ハンセン病に対する偏見差別の解消を目指す岡山県の会議で、国が実施した実態調査の結果が報告されました。「偏見差別は深刻な状況」という結果に、療養所の入所者からは、対策の強化を望む声があがっています。
◆「偏見差別は現存し、依然として深刻な状況にある」国の調査結果に入所者から怒りの声
(邑久光明園入所者自治会 屋猛司会長)
「誤った情報を国が流した、それを正当化するために法律まで作った。国民をだましたことになる。もう少し厳しくしてほしい」
ハンセン病問題について岡山県が対策を協議する会議。瀬戸内市のハンセン病療養所邑久光明園入所者自治会長の屋猛司さん(83)は、感情を露わにしました。
この日県から問題提起されたのは、国が実施したハンセン病に対する意識調査の結果です。1回目のWEB調査に続き、郵送によるアンケートでも同じ結果となりました。
「ハンセン病問題に関する知識は、社会に十分には浸透しておらず、ハンセン病に係る偏見差別は現存し、依然として深刻な状況にある」。
ハンセン病患者を隔離した法律「らい予防法」が撤廃されて、2026年で30年を迎えますが、国や県が行ってきた啓発活動は、国民にほとんど届いていないことが浮き彫りになったのです。

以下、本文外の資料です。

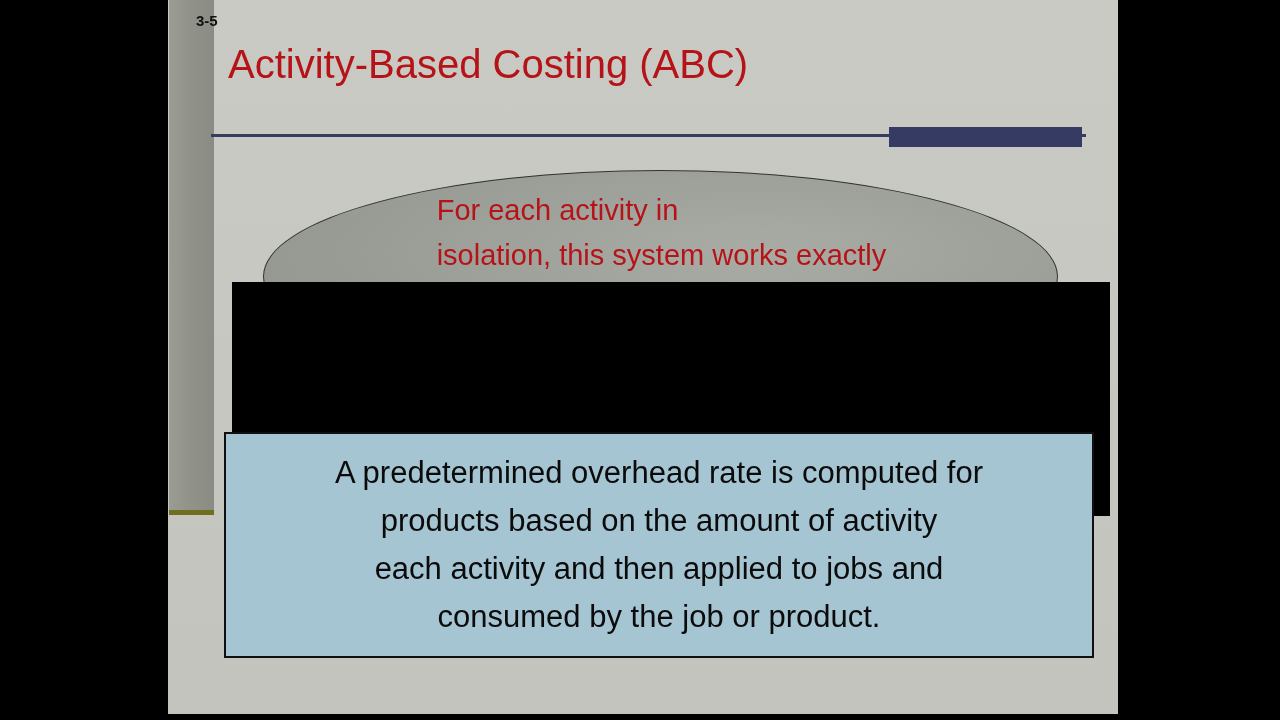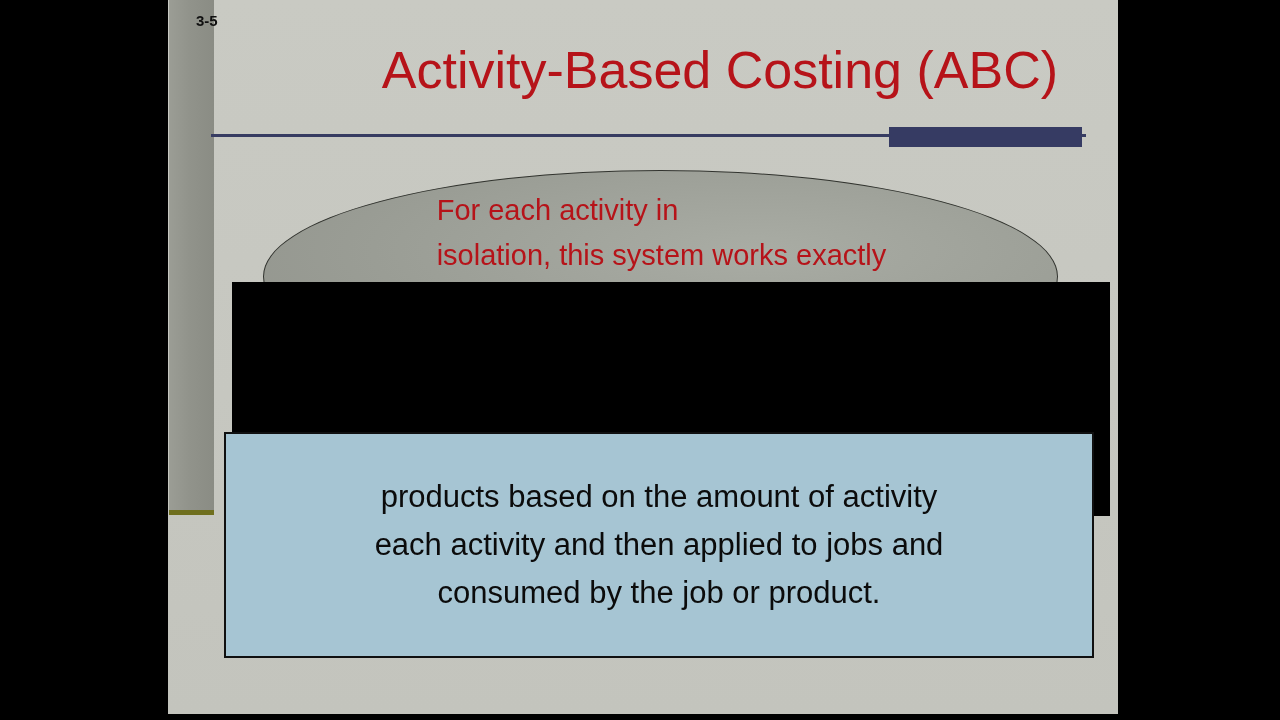--- a/index.html
+++ b/index.html
@@ -62,22 +62,22 @@
     letter-spacing: 0px;
     line-height: 1;
   }
 
   
   #title {
     position: absolute;
     left: 60px;
     top: 43px;
     width: 830px;
-    text-align: right;
-    font-size: 52px;
+    text-align: left;
+    font-size: 40px;
     color: #b61319;
     line-height: 1.05;
     white-space: nowrap;
   }
 
   
   #title-rule {
     position: absolute;
     left: 43px;
     top: 134px;
@@ -177,20 +177,21 @@
           <span class="nowrap-line">like the job-order costing system</span>
           <span class="nowrap-line">described in Chapter 2.</span>
         </div>
       </div>
     </div>
 
     <div id="blue-box-shadow"></div>
 
     <div id="blue-box">
       <div id="blue-box-text">
+        <span class="nowrap-line">A predetermined overhead rate is computed for</span>
         <span class="nowrap-line">products based on the amount of activity</span>
         <span class="nowrap-line">each activity and then applied to jobs and</span>
         <span class="nowrap-line">consumed by the job or product.</span>
       </div>
     </div>
 
   </div>
 
   <div style="position:absolute;left:0;top:0;width:160px;height:720px;background:#000;"></div>
   <div style="position:absolute;left:1118px;top:0;width:162px;height:720px;background:#000;"></div>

◆入所者にハンセン病問題について直接語ってもらうのは「限界」…有効な対策を望む声も
(長島愛生園入所者自治会 中尾伸治会長)
「私たちは説明の中で、私たちは障害者なのだからハンセン病は治った人、(病気のために)障害がある人だから、他の障害者と同じように扱ってほしいと子供たちには話している」
長島愛生園の入所者自治会長・中尾伸治さんは、91歳になった今も、県の依頼で学校に出向く「語り部」を続けています。愛生園の自治会役員は、中尾さん1人だけとなり、負担も大きくなりました。県はオンラインの機会を増やしたり、語り部の動画を作成したいとしていますが・・・
(委員 則武透弁護士)
「ハンセン病問題について、入所者に直接語ってもらうのは限界が来ているので、それをバトンタッチする教育の場(が必要)」
会議では、DVDやパンフレットなど、これまでの啓発だけでなく、もっと有効な対策を望む声が上がりました。
◆ハンセン病患者隔離の史実を伝えるために「施設を残してほしい」を国と交渉継続
(邑久光明園入所者自治会 屋猛司会長)
「あの島(長島)全体を永続化して、人権教育の島として、子供たちにつないでほしい」
全国の入所者自治会の代表も務める屋さんは、入所者がいなくなっても施設を残してほしいと将来構想の策定を目指し、国との交渉を続けています。
(長島愛生園入所者自治会 中尾伸治会長)
「終戦80年で広島では、原爆の慰霊碑に「過ちは繰り返さない」と誓いの言葉がある。ハンセン病の碑には誓いの言葉が入ってない。どこかで表してほしい」
◆”人間回復の橋”邑久長島大橋の開通日【5月9日】を共生社会実現の記念日に、という提案も
長島愛生園からは、岡山県独自の記念日を制定してはどうかと提案がありました。37年前、隔離の島にかけられ”人間回復の橋”と呼ばれた「邑久長島大橋」が開通した5月9日です。
(長島愛生園 山本典良園長)
「岡山県として5月9日、邑久長島大橋が開通した日。この日を、共生社会の実現を記念する日にしてはどうかと」
◆今のままでいいのか?の問いに岡山県の担当者は…
(岡山県疾病感染症対策課 藤田利宏総括副参事)
「(Q:今のままでいいのか?)岡山県としては、正しい知識をきちんと皆さんに届けるのが一番重要。なかなか届かない部分もあるが、工夫をしながら若い人に向けて、アニメを使ったり工夫しながら届けていきたい」
◆「のろのろしていたらみんないなくなる」ハンセン病の正しい知識は若い人に届けられるのか
(邑久光明園入所者自治会 屋猛司会長)
「怒りがこぼれた。そうしてもらいたい」
(長島愛生園入所者自治会 中尾伸治会長)
「もう少しスピードを上げてほしい、のろのろしていたらみんないなくなる、がちゃがちゃ言う人もいなくなる、それでは間に合わない」
岡山の2つの療養所の入所者の平均年齢は89歳を超えました。